**What is needed:** "Elm Coffee Table" appears in one line of the records below. Output that line and each one after it, exactly, through the last line.

*** Begin section ***

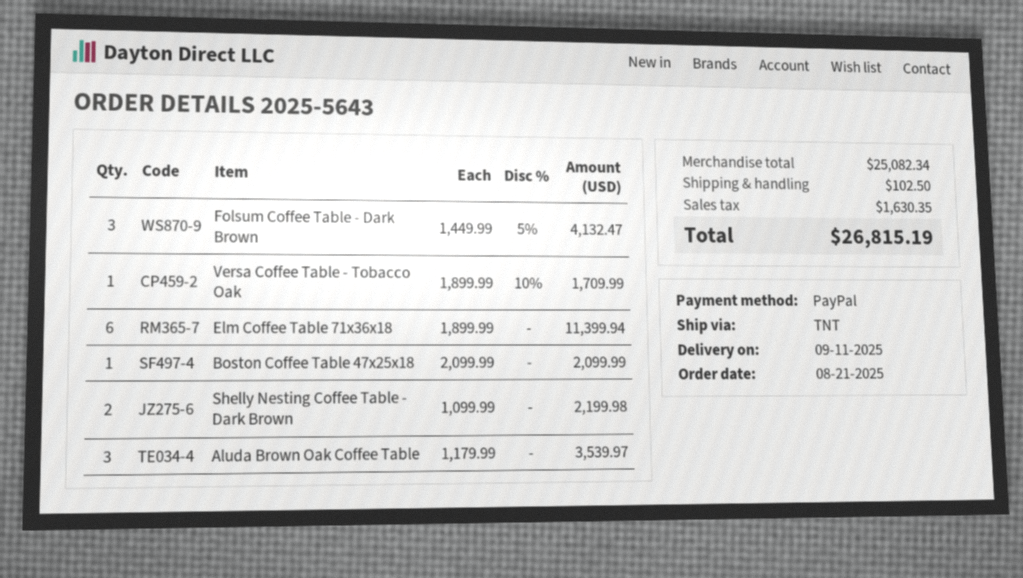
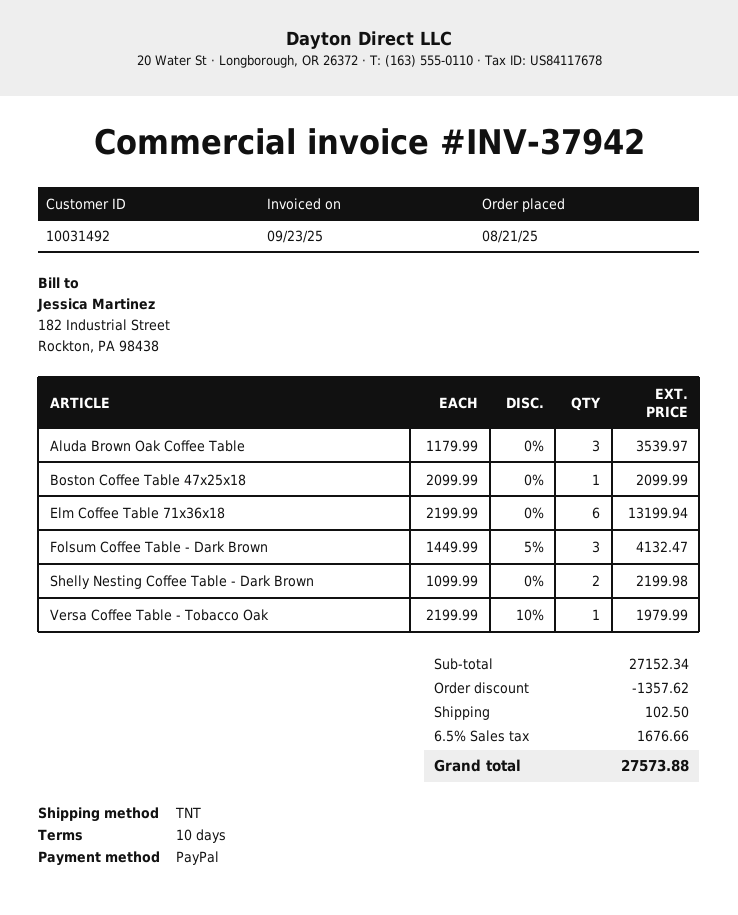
Versa Coffee Table - Tobacco Oak: 1 x 1899.99 - 10% = 1709.99 -> 1 x 2199.99 - 10% = 1979.99
Elm Coffee Table 71x36x18: 6 x 1899.99 = 11399.94 -> 6 x 2199.99 = 13199.94
subtotal: 25082.34 -> 27152.34
discount: none -> 1357.62
tax: 1630.35 -> 1676.66
total: 26815.19 -> 27573.88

*** End section ***

**Your solution:**
Elm Coffee Table 71x36x18: 6 x 1899.99 = 11399.94 -> 6 x 2199.99 = 13199.94
subtotal: 25082.34 -> 27152.34
discount: none -> 1357.62
tax: 1630.35 -> 1676.66
total: 26815.19 -> 27573.88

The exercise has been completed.